With the help of test of control, I also need to have extend of procedures that means
whatever the procedure I have in my assessment, I can also take some information from the
third party as a consideration.

 Reliance on evidence from prior year’s audit: Auditing standards require tests of the
controls’ effectiveness at least every third year. If controls have changed since it was last
tested, they should test it in the current year.

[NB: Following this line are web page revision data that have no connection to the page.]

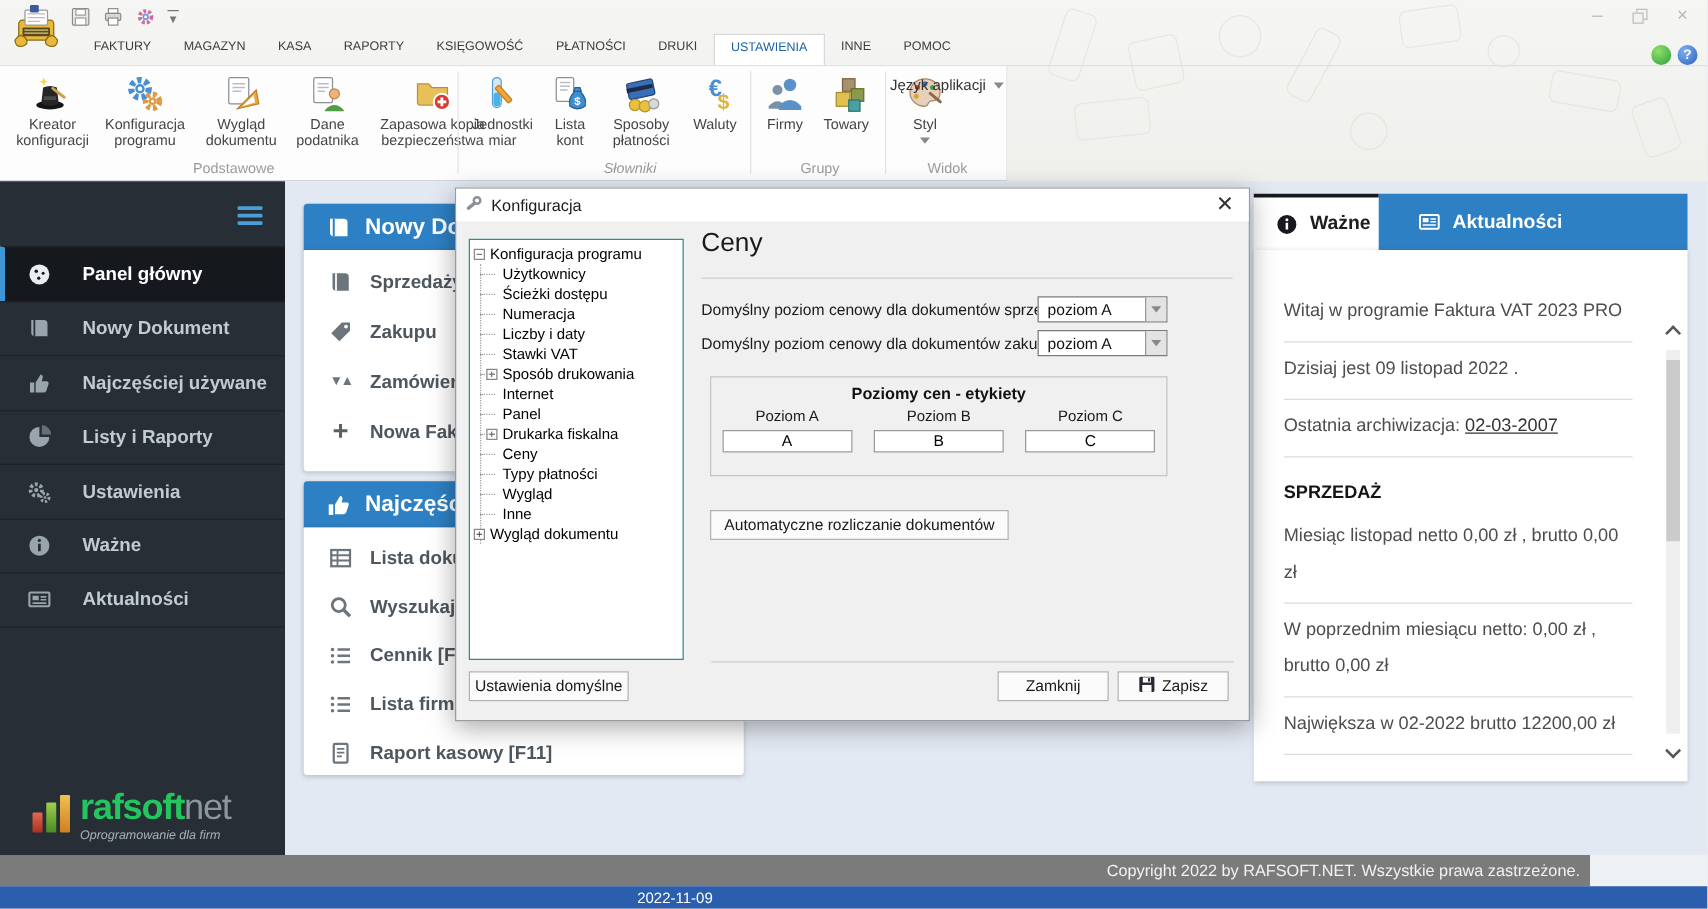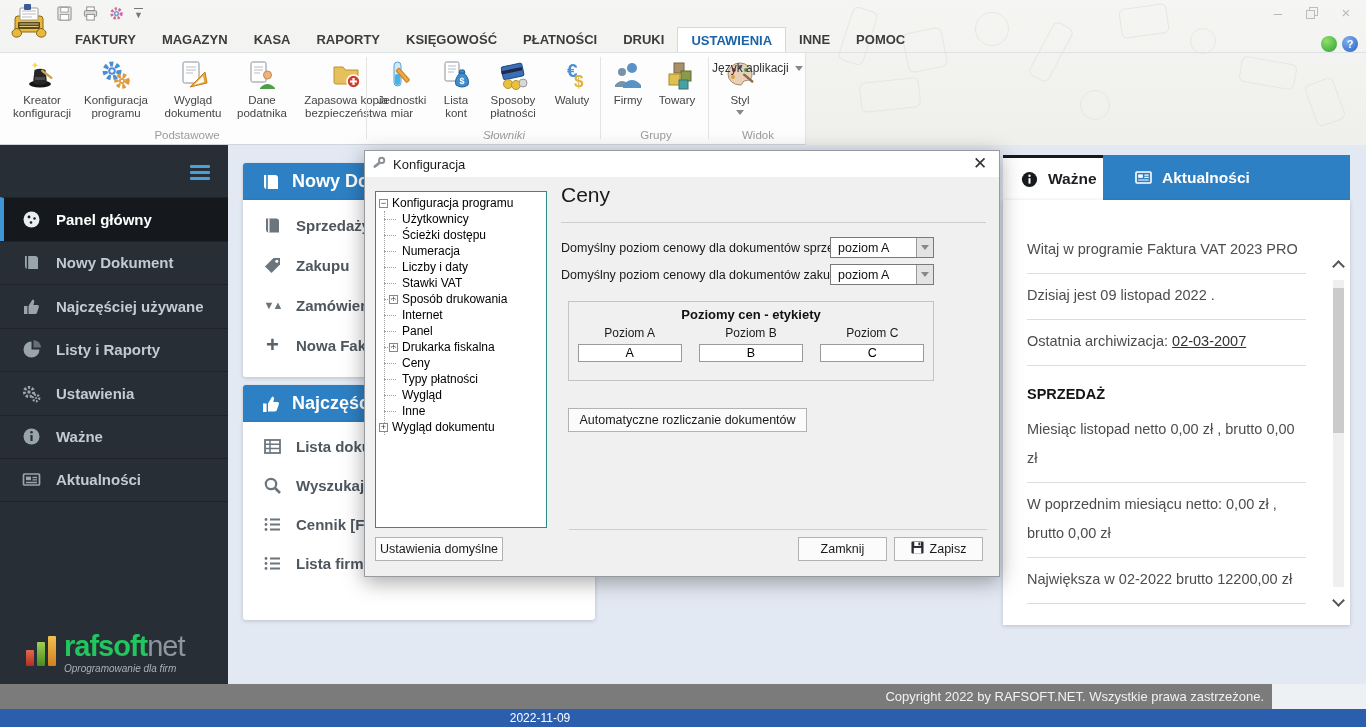"FAKTURY" .tab { font-size: 13px -> 10px; font-weight: bold -> none }
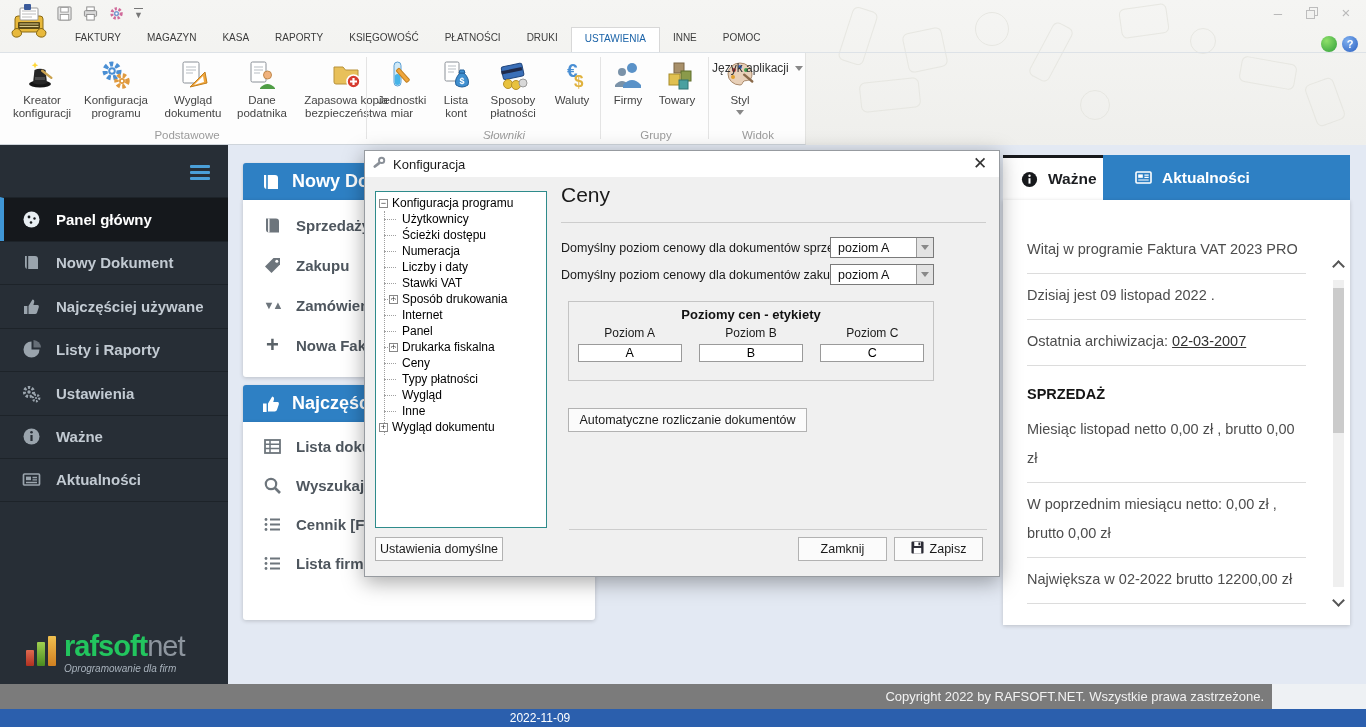"Panel główny" .side-item { gap: 15px -> 25px }
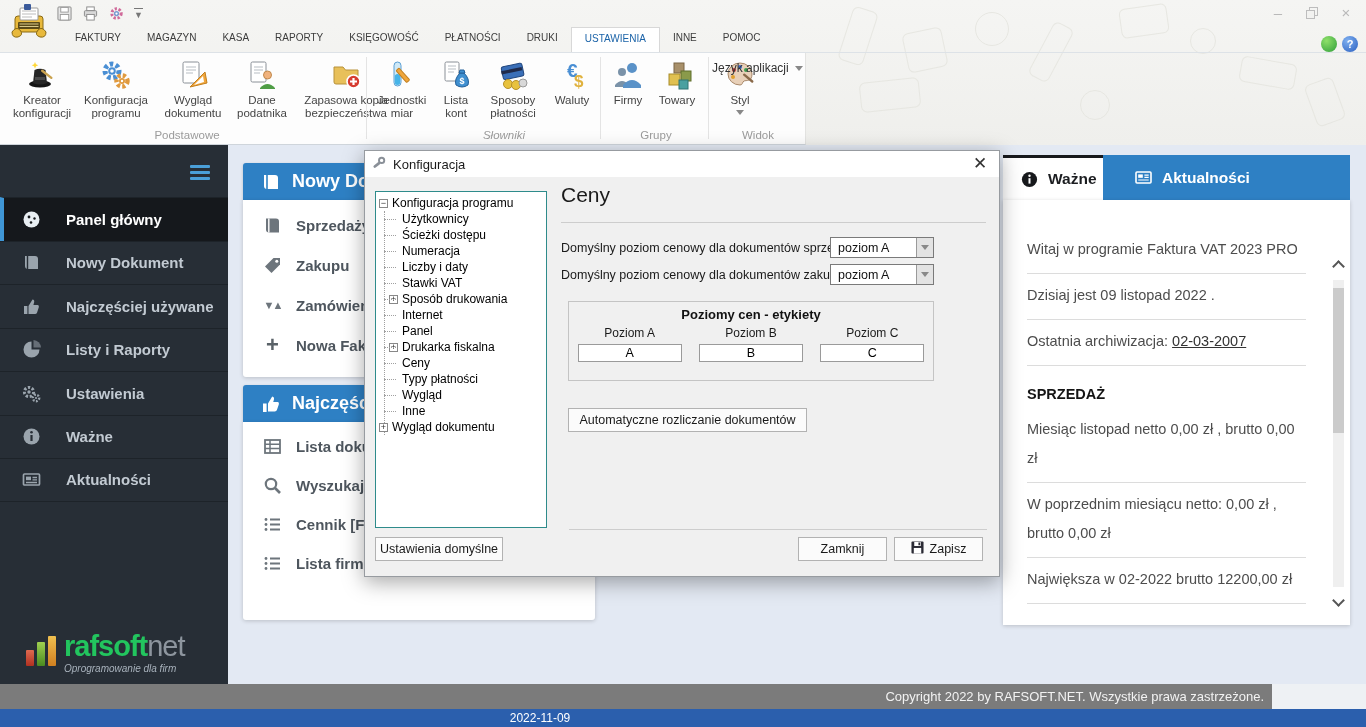"Raport kasowy [F11]" div.p-item { html: none -> <div> <span> <svg> <rect></rect> <path></path> </svg> </span> <span>Raport kasowy [F11]</span> </div> }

 Testing of controls related to significant risks: Significant risks are those risks that the
auditor believes require special audit consideration.

 Testing less than the entire audit period: PCAOB standard 5 requires the auditor to perform
tests of controls that are adequate to determine whether controls are operating effectively
at year-end.

Phase 4: Decide planned detection risk and substantive tests: The auditor uses the
results of the control risk assessment process and tests of controls to determine the planned
detection risk and related substantive tests. The auditor links the control risk assessments to
the balance-related audit objectives.